Tencent AI Lab Launches Penguin-VL: A Compact Vision-Language Model That Ditches Traditional Visual Encoders for LLM-Based Architecture
Summary
Tencent AI Lab launches Penguin-VL, a compact vision-language model that ditches traditional visual encoders in favor of a text-LLM-initialized architecture, delivering stronger fine-grained visual understanding and efficient long-video processing, with two model variants now live on Hugging Face.
Key Points
- Penguin-VL is a compact vision-language model family from Tencent AI Lab that pushes multimodal efficiency by replacing traditional CLIP/SigLIP vision encoders with a novel encoder initialized directly from a text-only LLM, enabling better alignment with language model representations and stronger fine-grained visual understanding.

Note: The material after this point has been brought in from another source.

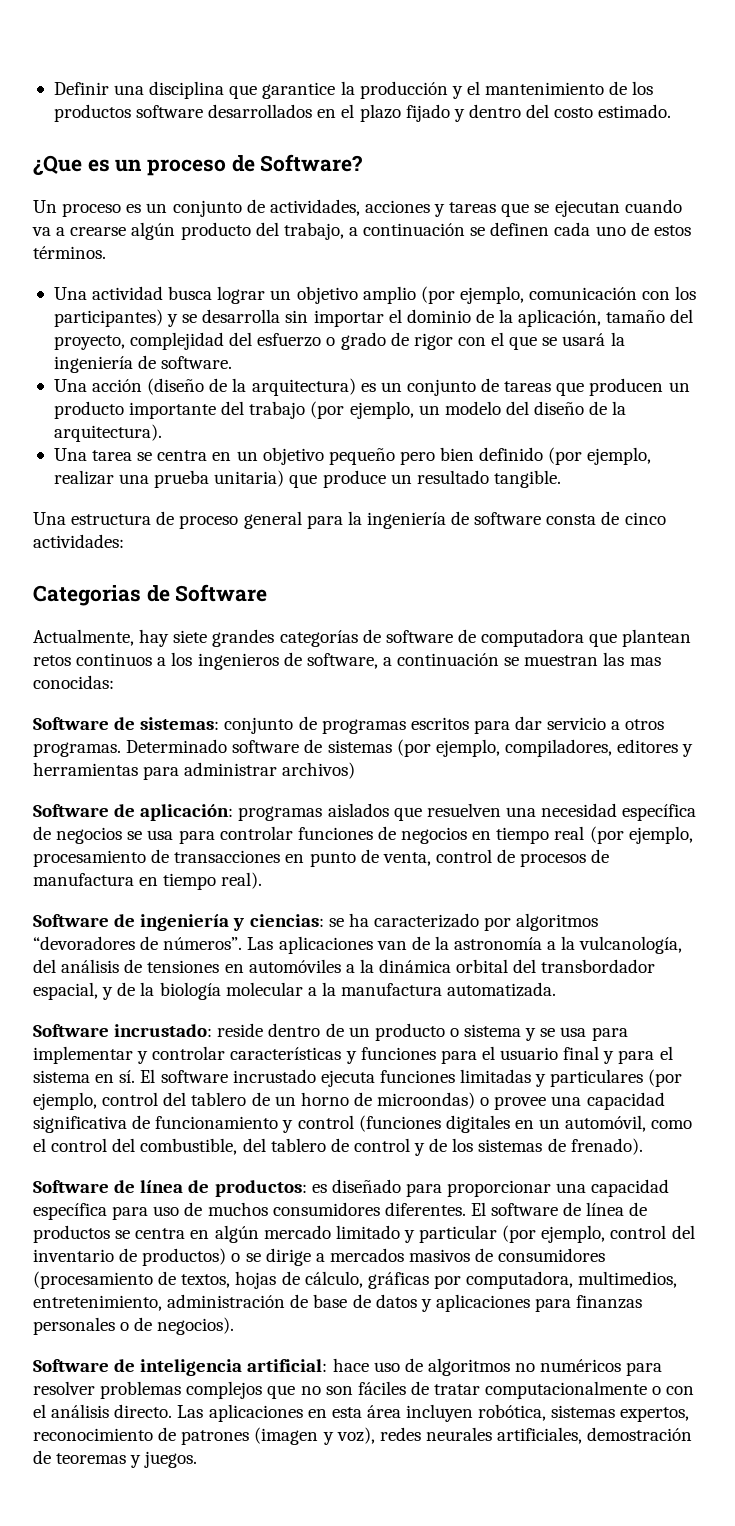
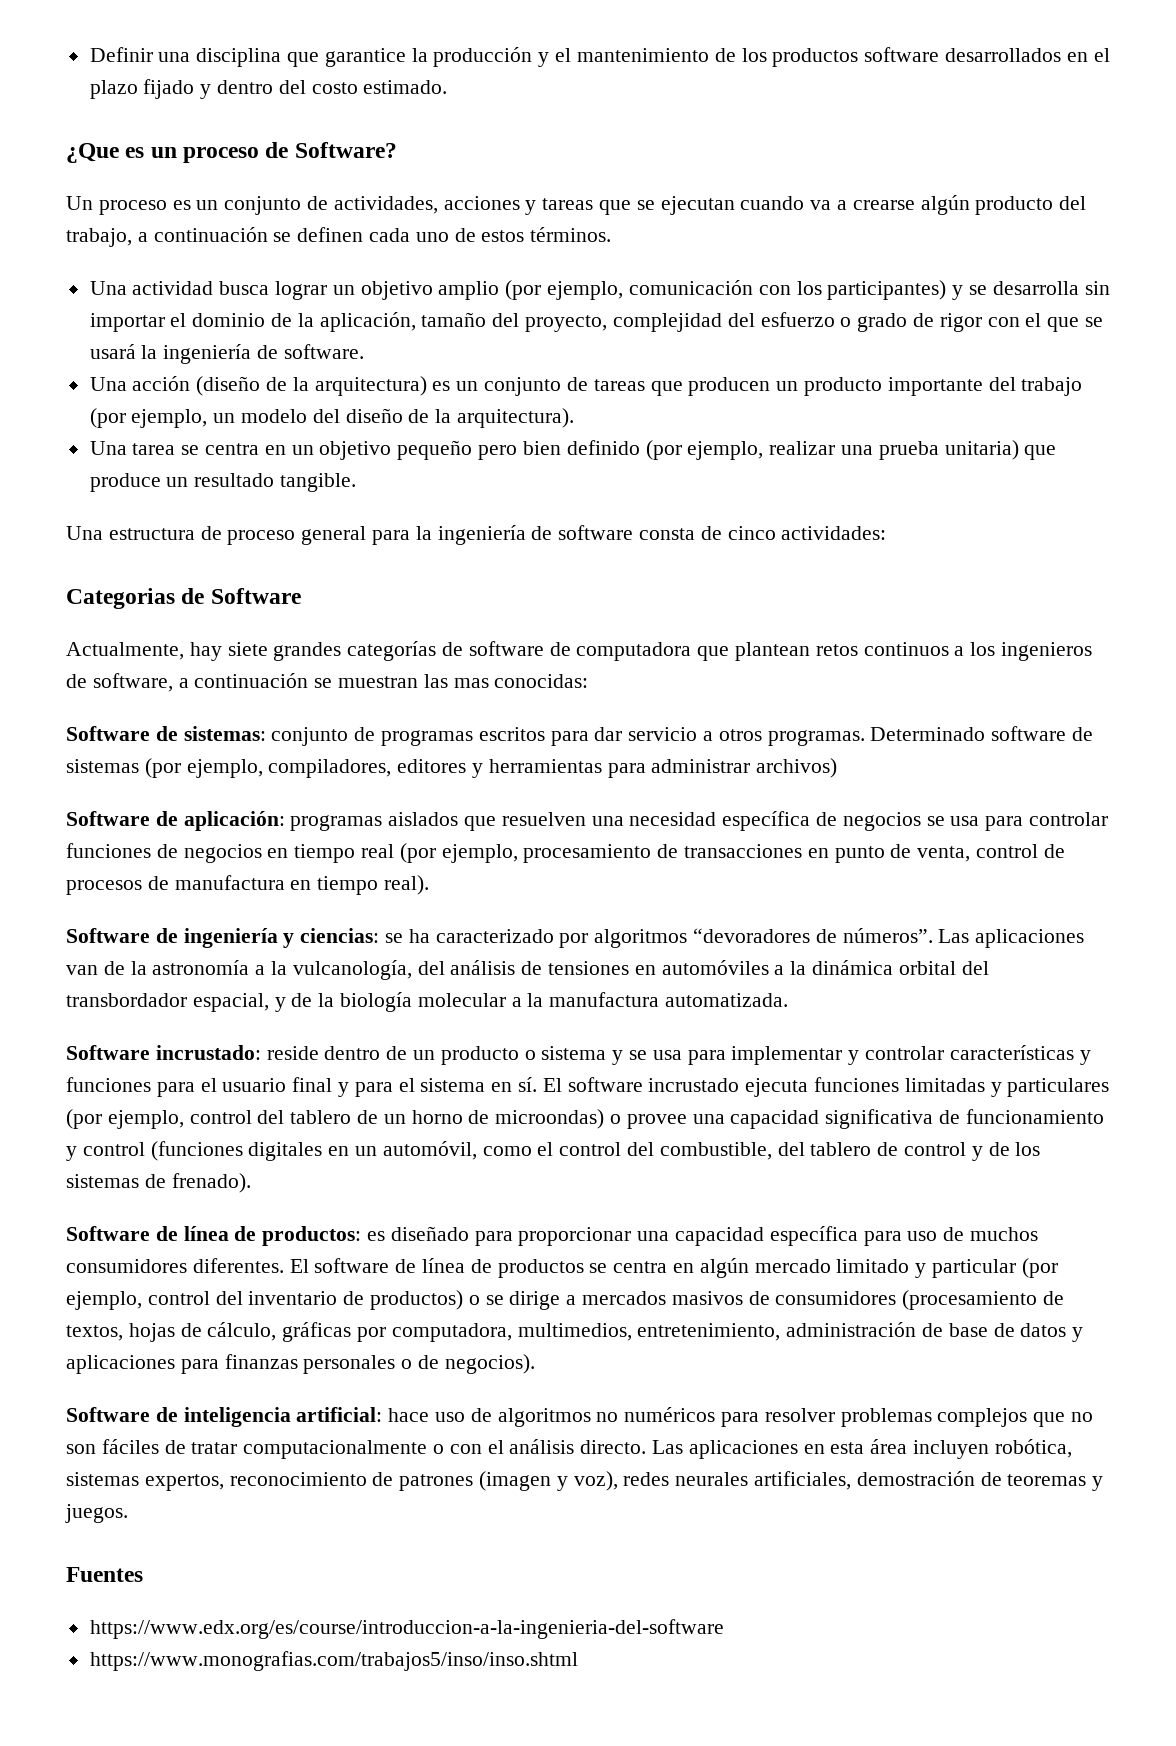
+ Fuentes
+ https://www.edx.org/es/course/introduccion-a-la-ingenieria-del-software
+ https://www.monografias.com/trabajos5/inso/inso.shtml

- The system introduces key technical innovations including LLM-to-vision-encoder initialization with bidirectional attention and 2D-RoPE, mixed-supervision pretraining using reconstruction and distillation losses, and Temporal Redundancy-Aware token compression for efficient long-video processing.
- Two model variants, Penguin-VL-2B and Penguin-VL-8B, are now live on Hugging Face alongside the Penguin Vision Encoder, with inference code, a vLLM plugin, and a Gradio demo all publicly available, while training data and training code are still pending release.